А я настолько умней тебя, что знаю: этого можно и не делать.
Американка все не могла понять, почему такое количество звонков на дверях квартиры. Ну, ей объяснили, что один звонок в спальню, другой – в прихожую. Куда хочешь войти, туда звони. А то, что на звонки выходят разные люди, не имеет значения – семья большая.
Девятнадцатое июля. Открытое окно.
Юг. Море. Зелень.
Вишни. Солнце. Небо.
Вишни, виноград.
Только нет друзей.
Они оставили мне это.
Мы с ней дружно живем. То есть в основном она.
Мы и спим с ней, где главным образом спит она.
Мы никогда не расстаемся. Вернее, она, конечно.
В общем, все счастливы. Кроме меня.
Я потерял и простил своих друзей.
Я потерял и простил своих женщин.
Я снова приблизился к бумаге и заинтересовался тем, что она терпит.
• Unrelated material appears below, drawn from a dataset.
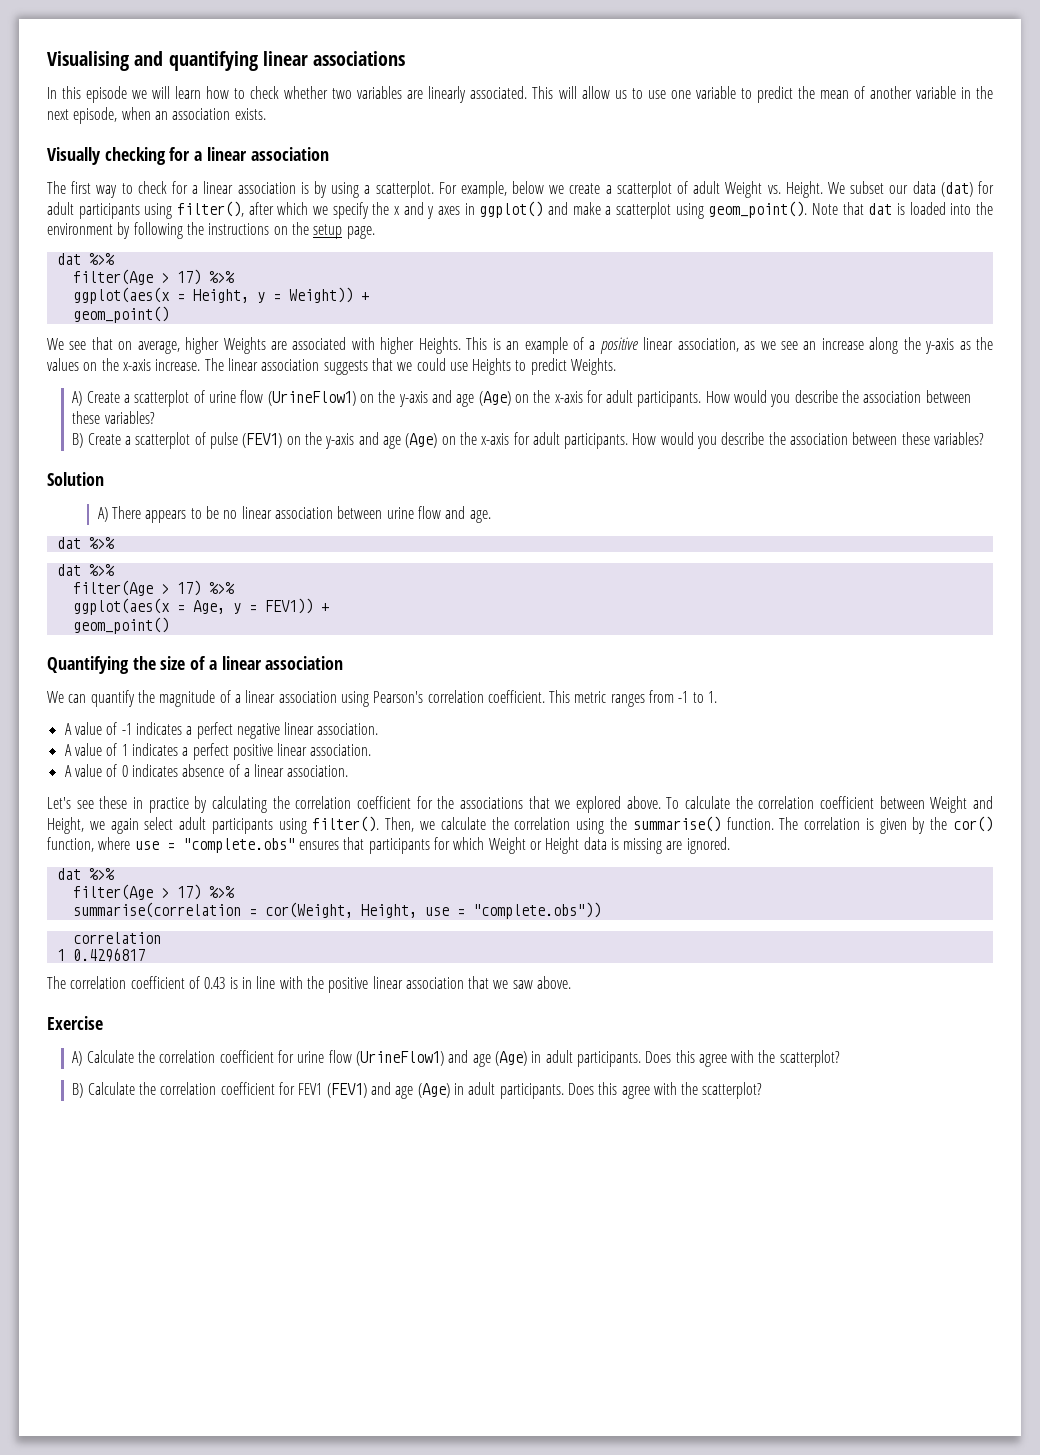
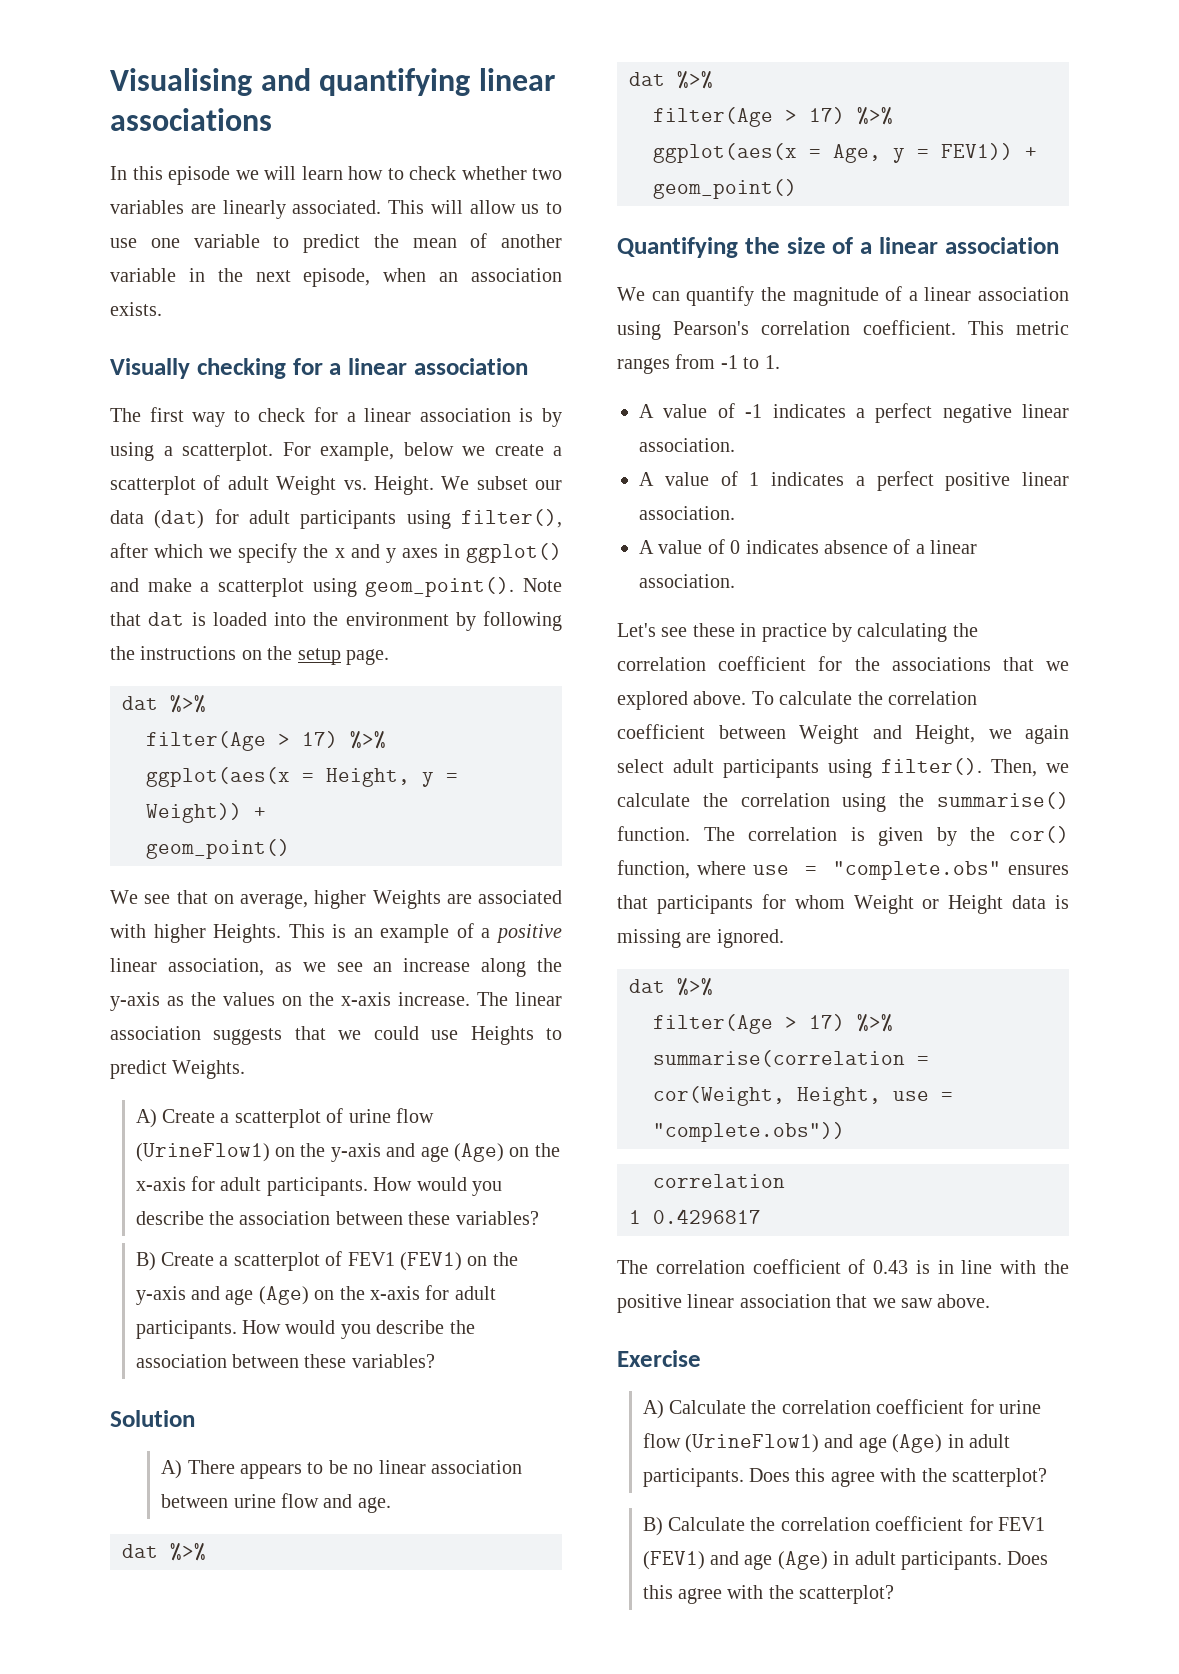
[209,432,238,449] pulse -> [347,1252,395,1266] FEV1
[453,837,485,850] which -> [794,895,845,909] whom

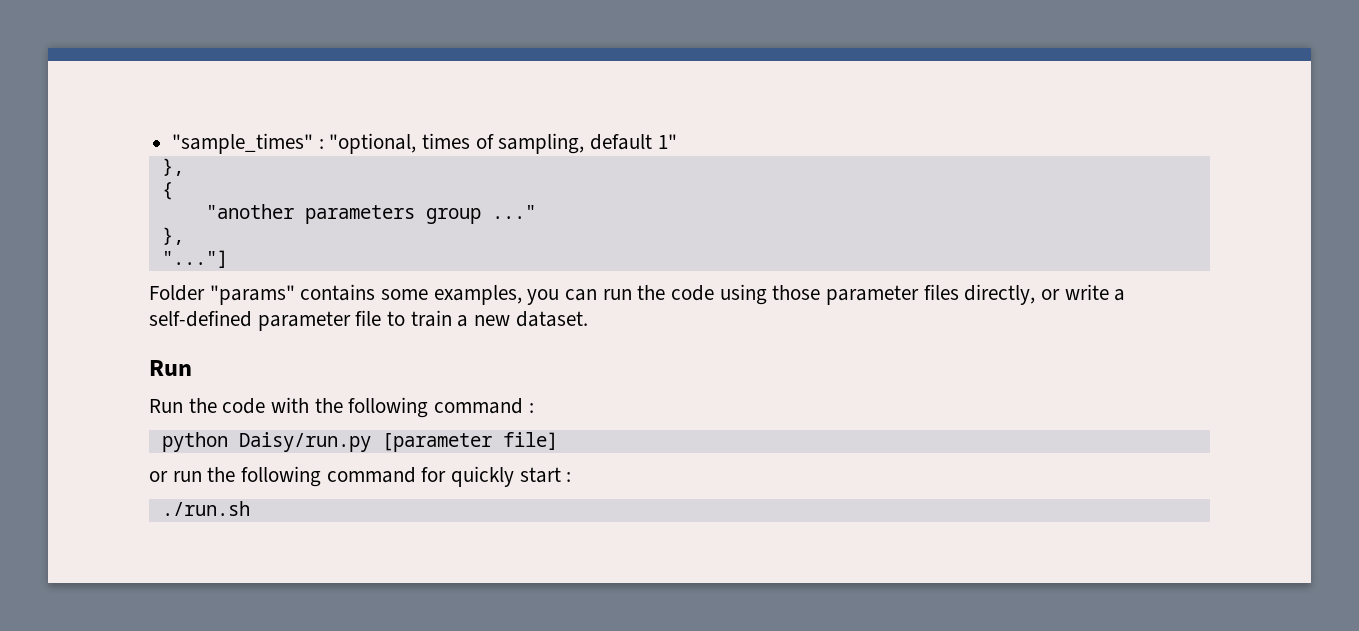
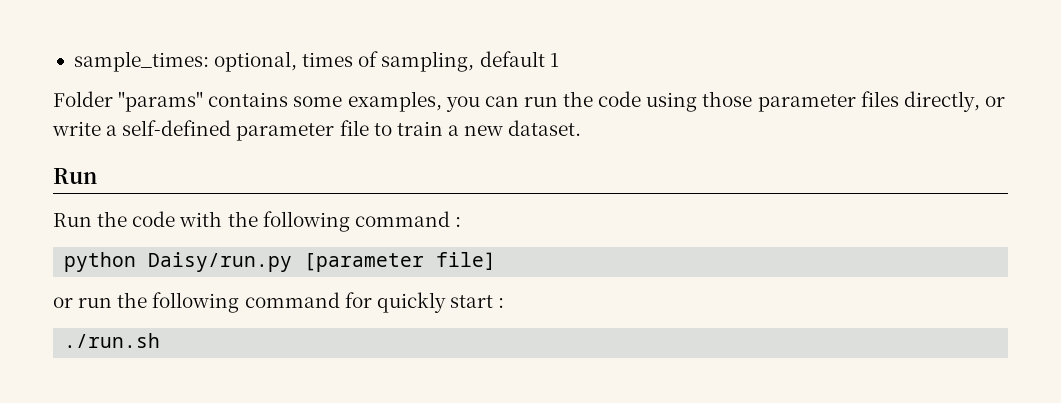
[172,133,417,154] "sample_times" : "optional, -> [73,51,298,72] sample_times: optional,
[657,134,677,149] [161,158,184,176] [161,182,173,200] [205,204,536,224] [161,227,184,245] [161,250,228,268] 1" // }, // { // "another parameters group ..." // }, // "..."] -> [549,53,559,67] 1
Песочными часами пересыпается время.
Будущее внизу, прошлое вверху.
Когда вертишь свои шестьдесят, сыпятся дни из смеха в слезы.
В горле и глазах прыгают точки.
В мозговых полушариях ширятся белые пятна.
Ощущения переходят в наблюдения.
Наблюдения – в воспоминания.
Слезы, выраженные словами, вызывают смех.
Смех вызывает кашель.
Кашель выдает присутствие.
Уходишь замеченным.
Мой контингент – «я минус десять», между мной и вами, мадам, не должно проходить больше одного третьеклассника. Ваше желание поместить туда семнадцатилетнего оболтуса привело к напряжению на разрыв, а уж мои попытки просунуть между нами двадцатисемилетнего взрослого идиота закончились полным крахом.
Время музыки
Странно: мы все понимаем, как глубока и вечна классическая музыка. Но властвует легкая. Как политика над учеными. Коли легкое властвует, надо его выбирать, как выбирают политику, надо его предлагать, как предлагают политику.
Легкая музыка делает эпоху.
Музыка не нуждается в переводе.
Могли бы и буквы придумать общие для всех народов – не захотели. Они думали, что буквы – главное. Буквы сохраняют нацию.
Ноты главнее. Общие для всех наций ноты сделали свое дело – можно стучать в кастрюли, обижаться на засилие, а побеждает та музыка, которая побеждает. Американская, итальянская. И обижаться нечего, тем более что американская – наполовину наша.
И Гершвин, и Берлин, и Покрасс. Не обижается Америка и выигрывает. А мы всю музыку, всю физику, все тексты подсчитываем, подсчитываем и проигрываем, проигрываем от огромного комплекса неполноценности.
Предмет нашей национальной гордости, корифей науки, обставивший весь мир, будет мучиться, болеть, голодать и умрет, лишенный внимания, потому что неправильно сконструирована система. Ему кроме слов нужен заработок, вот эта всеобщая известность и гордость ему – этому предмету – должна давать заработок. Чтоб жить и не зависеть ни от кого, тогда он может сочинить то, за что его любят.
Он может сочинять и в тюрьме. Но это будут сочинения в тюрьме. И, выйдя на свободу, он четко скажет, что тюремный опыт человеку вреден.
Только буквы. Ноты, цифры и опыты в тюрьме не поставишь. И музыка из тюрьмы будет музыкой из тюрьмы, где солнце в клетку, и туча в клетку, и женщина за решеткой с той стороны.